Covid, l’identikit dei nuovi malati
Soprattutto giovani e professionisti

Da inizio giugno in provincia solo 97 contagi. Gli ospedali si sono svuotati - 3 Il medico di base: «Ora il sistema dei tamponi funziona. Tanti i debolmente positivi»

Nei primi dieci giorni del mese di giugno a Como e provincia abbiamo contato un centinaio di contagi, 97 per l’esattezza.
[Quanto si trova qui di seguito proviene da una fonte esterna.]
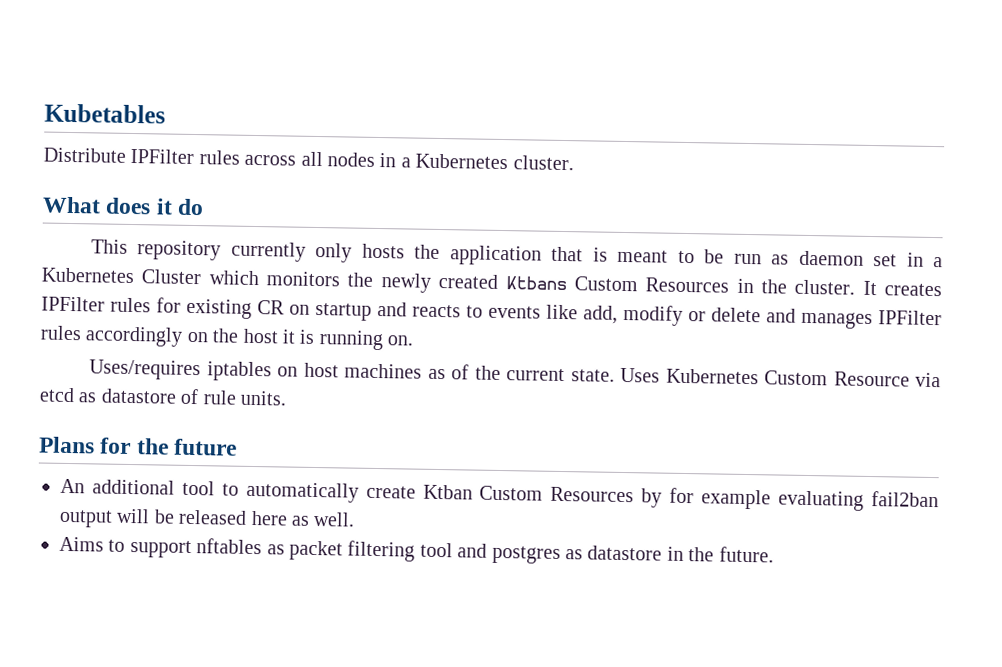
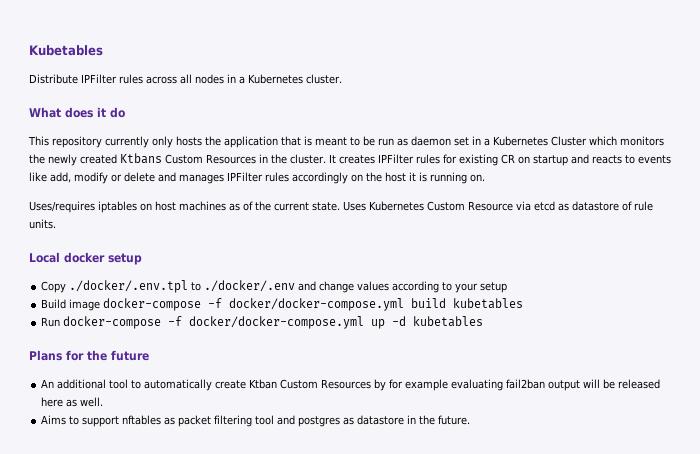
(287, 398) none -> [29,252,142,265] [41,280,508,293] [41,298,524,311] [41,316,484,329] // Local docker setup // Copy ./docker/.env.tpl to ./docker/.env and change values according to your setup // Build image docker-compose -f docker/docker-compose.yml build kubetables // Run docker-compose -f docker/docker-compose.yml up -d kubetables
È un andamento che sembra segnare il lento dissolversi del virus, nemmeno una decina di casi al giorno. Pochissimi di questi pazienti sono finiti negli ospedali. Al Sant’Anna, centro di riferimento per la cura del Covid, si contano solo sei ricoveri di cui uno soltanto da giorni in terapia intensiva. Nessuno a Cantù e nessuno a Menaggio, dove, anche fosse, i positivi verrebbero trasportati tutti a San Fermo della Battaglia.

All’ospedale Valduce non c’è stato nemmeno un caso, neanche un paziente con tampone positivo di passaggio dal pronto soccorso. Zero casi anche a villa Aprica. All’ospedale di Erba dal primo di giugno è arrivata una sola persona affetta da coronavirus. Ma chi sono allora i nuovi contagiati, che non necessitano di ospedalizzazione? Intanto non sono persone anziane, sono in gran parte lavoratori. Sono persone che stanno bene, non hanno sintomi o ne hanno pochi, non tali comunque da dover andare in ospedale. Una percentuale importante di questa coda della prima ondata da Covid è dovuta all’aumento della diagnosi puntuale, soprattutto ai test sierologici.

«Adesso riusciamo a fare in tempi brevi i tamponi ai nuovi casi, ai sospetti e ai parenti – spiega Marco Fini, medico di medicina generale nella città di Como –, con Ats c’è un sistema di prenotazione tale per cui ora aspettiamo uno, massimo due giorni, isolando in fretta il soggetto interessato e i contatti stretti. Non come succedeva all’inizio dell’epidemia quando restavamo senza test anche una settimana, peraltro aggravando le condizioni dei possibili malati. Ora insomma riusciamo a fare bene ciò che il sistema non riusciva a garantire ai primi di marzo. Quanto ai nuovi casi io direi che non si tratta di persone anziane. Le persone più a rischio hanno avuto dei comportamenti encomiabili durante i lockdown e ancora oggi sono molto attente prima di uscire di casa. Prima di aprire la porta ci chiedono un consulto al telefono, assicuro». Dunque sono uomini e donne più giovani.

«Molti nuovi positivi sono professionisti e lavoratori che si sono sottoposti al test sierologico, i più a pagamento – dice Fini – e hanno avuto un esito positivo. Quindi, avendo una produzione di anticorpi ancora in corso, hanno dovuto verificare con il tampone la presenza del virus, con un possibile conseguente contagio. Spesso questi tamponi hanno rilevato solo una debole positività. Una carica bassa. Del resto anche l’espressione clinica del virus si è attenuata. Questa coda non manifesta gravi sintomi, a volte non li manifesta affatto. Perché l’infezione è meno virulenta. Ma anche perché noi arriviamo prima al controllo e prima alle cure».

Siamo più preparati. Occorre pensare che i test sierologici a pagamento sono partiti a rilento al Valduce, nemmeno un centinaio di esami. Ma dalla seconda metà di maggio il Synlab ha effettuato nel comasco 2.126 analisi e nelle prime settimane l’ospedale di Erba soprattutto per le aziende macinava 250 test al giorno.